Monday, October 04, 2010

Postgres 9 and sysbench 0.4.12

Ever since the release of Postgres 9 I was hoping for a chance to do some performance tests on it. I finally got around to try it out. This time I tried Postgres running in a virtual machine on top of VMware's vSphere Infrastructure 4.1.


Since there were plenty of sysbench numbers available for mysql, I thought it was time to try it with sysbench. The version I tried was sysbench 0.4.12. Compiling sysbench 0.4.12 for PostgreSQL itself was a huge challenge that it deserves a separate blogpost but for now lets start at the point where I got a working sysbench binary that I run it from a separate virtual machine against my Postgres database server.

The first step to do a sysbench oltp was to do the "prepare" step where the benchmark tool creates the table and loads rows into the table. I saw many mysql tests running with 1 million rows or some with 10 million rows.

So anyway I started with 1 million rows with similar options. The load started and went on and went on for a while.. (I should have taken a lunch break instead of waiting for it to finish.) It literally finished after some 20 odd minutes. I found that odd. So I downloaded MySQL 5.5 rc binaries and created a mysql database and compiled sysbench to run against MySQL and started the same "prepare" step with 1 million rows.

 The "prepare" step finished for MySQL in an amazing 30 seconds or so. My first reaction was MySQL is damn fast than Postgres. As a Postgres lover I found that hard to believe. There's got to be some other problem. I added the --debug flag to sysbench and I saw the insert statements that sysbench did to mysql. When I used the same debug flag for Postgres version it did not show me any statements that it used.. That was no help.

Anyway the Postgres was running on a version of the "late" OpenSolaris and used the query_time_breakdown.d script from pgfoundry dtrace scripts to see that the query that it was using to insert rows. I noticed that it was doing multi-row inserts on MySQL and single-row inserts on Postgres.

Now came the hard part of reading through the sysbench code which took me some while to understand its layout and how it uses the database driver. To cut the long story short, I figured sysbench uses "drv_caps_t" structure to record the capabilities of the database drivers. The MySQL driver enables multi-row inserts while the Postgres driver had multi-row support disabled.
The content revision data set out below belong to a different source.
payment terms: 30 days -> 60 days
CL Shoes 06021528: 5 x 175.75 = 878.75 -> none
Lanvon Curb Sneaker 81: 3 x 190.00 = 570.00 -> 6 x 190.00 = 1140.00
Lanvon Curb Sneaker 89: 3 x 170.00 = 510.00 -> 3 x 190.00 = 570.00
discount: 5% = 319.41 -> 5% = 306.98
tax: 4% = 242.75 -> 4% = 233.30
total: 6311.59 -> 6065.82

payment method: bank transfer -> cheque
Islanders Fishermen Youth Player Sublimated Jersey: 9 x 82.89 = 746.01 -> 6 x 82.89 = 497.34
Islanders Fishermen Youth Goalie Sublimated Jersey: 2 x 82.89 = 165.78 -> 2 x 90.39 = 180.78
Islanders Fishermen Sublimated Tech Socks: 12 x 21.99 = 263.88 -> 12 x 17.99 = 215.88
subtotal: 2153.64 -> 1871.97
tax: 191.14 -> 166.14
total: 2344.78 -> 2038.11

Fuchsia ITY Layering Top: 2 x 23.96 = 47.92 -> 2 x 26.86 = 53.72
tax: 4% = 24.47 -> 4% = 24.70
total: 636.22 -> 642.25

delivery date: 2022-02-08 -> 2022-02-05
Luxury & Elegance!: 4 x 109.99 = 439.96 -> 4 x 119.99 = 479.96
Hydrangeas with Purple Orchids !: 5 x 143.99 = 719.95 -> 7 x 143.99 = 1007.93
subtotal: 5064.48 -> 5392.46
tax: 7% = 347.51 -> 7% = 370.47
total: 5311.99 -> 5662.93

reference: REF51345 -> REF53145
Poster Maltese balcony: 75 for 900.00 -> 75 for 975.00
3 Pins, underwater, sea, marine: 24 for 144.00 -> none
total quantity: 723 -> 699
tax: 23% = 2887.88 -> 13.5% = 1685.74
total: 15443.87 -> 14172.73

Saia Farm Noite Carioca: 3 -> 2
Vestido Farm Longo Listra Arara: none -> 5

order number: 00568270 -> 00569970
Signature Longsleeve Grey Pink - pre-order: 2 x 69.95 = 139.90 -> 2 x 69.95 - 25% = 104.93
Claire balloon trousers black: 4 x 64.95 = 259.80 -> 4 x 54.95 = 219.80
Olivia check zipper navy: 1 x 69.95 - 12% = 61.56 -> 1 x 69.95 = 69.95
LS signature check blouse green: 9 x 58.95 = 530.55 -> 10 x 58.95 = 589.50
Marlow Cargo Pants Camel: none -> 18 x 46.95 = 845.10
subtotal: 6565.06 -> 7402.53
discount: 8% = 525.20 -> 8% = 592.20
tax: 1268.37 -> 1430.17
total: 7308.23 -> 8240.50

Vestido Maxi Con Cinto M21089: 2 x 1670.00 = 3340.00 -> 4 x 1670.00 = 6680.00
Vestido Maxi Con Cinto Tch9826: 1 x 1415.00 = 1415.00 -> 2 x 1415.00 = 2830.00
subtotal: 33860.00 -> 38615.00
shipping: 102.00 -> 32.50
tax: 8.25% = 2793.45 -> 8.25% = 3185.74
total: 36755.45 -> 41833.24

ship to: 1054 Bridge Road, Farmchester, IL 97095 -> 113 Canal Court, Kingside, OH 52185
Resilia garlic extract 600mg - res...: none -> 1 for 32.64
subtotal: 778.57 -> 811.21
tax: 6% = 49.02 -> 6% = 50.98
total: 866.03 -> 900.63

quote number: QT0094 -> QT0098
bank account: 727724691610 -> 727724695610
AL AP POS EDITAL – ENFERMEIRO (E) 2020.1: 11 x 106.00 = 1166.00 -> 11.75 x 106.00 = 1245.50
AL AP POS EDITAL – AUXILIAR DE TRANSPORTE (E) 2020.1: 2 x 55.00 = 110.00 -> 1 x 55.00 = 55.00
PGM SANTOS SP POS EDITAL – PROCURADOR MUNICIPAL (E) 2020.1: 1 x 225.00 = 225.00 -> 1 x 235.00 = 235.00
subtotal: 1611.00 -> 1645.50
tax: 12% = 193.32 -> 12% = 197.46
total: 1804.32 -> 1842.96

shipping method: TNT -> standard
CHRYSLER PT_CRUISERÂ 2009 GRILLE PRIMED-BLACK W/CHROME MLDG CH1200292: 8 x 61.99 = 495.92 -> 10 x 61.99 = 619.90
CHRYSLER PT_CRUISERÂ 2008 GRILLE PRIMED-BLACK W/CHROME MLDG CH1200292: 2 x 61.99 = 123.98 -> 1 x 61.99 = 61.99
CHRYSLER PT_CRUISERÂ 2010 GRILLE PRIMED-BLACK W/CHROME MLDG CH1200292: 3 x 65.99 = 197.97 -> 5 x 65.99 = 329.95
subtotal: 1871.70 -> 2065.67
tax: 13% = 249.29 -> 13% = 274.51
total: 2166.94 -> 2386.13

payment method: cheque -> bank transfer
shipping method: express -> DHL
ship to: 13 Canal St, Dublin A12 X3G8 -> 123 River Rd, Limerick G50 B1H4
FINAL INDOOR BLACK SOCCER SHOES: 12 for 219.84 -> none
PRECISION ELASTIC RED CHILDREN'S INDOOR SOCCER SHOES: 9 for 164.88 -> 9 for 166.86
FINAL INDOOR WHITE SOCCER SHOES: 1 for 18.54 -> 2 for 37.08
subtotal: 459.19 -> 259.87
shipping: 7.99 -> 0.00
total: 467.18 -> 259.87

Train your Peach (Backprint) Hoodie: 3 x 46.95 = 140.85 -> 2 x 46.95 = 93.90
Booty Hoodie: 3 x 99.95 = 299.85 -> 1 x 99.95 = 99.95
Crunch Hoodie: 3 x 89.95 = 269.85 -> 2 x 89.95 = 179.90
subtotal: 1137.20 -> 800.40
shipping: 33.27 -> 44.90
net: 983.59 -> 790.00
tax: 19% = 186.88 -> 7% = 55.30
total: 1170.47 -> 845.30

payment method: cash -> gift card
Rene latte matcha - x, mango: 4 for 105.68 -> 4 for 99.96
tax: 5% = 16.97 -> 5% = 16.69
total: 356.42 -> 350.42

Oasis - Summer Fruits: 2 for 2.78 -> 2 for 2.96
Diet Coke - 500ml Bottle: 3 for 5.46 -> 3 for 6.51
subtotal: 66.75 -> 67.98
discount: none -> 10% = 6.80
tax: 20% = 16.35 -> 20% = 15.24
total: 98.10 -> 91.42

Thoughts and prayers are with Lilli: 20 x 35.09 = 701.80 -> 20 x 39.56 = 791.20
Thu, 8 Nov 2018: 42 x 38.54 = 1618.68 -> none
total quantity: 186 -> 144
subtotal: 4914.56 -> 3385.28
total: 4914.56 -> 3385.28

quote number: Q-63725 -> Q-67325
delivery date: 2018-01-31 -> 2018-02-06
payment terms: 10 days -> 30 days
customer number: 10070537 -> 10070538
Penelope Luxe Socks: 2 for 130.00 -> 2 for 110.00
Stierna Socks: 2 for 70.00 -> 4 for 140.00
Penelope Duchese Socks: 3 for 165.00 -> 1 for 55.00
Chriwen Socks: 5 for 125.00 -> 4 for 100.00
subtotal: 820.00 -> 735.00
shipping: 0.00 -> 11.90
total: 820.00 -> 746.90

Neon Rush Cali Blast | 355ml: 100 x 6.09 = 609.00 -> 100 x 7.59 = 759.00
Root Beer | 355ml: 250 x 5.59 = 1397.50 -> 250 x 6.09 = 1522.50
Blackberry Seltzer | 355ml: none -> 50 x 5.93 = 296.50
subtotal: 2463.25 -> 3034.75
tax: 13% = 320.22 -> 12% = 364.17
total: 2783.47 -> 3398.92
Checking the documentation of Postgres I saw multi-row inserts in a INSERT statement is allowed.

So I modified sysbench/drivers/pgsql/drv_pgsql.c and changed

/* PgSQL driver capabilities */
static drv_caps_t pgsql_drv_caps =
{
0,
1,
1,
0,
0,
1,
0,
NULL
};

to the following

/* PgSQL driver capabilities */
static drv_caps_t pgsql_drv_caps =
{
1,
1,
1,
0,
0,
1,
0,
NULL
};


The resulting difference that it now loads 1000 rows in each INSERT statement (like it does for MySQL)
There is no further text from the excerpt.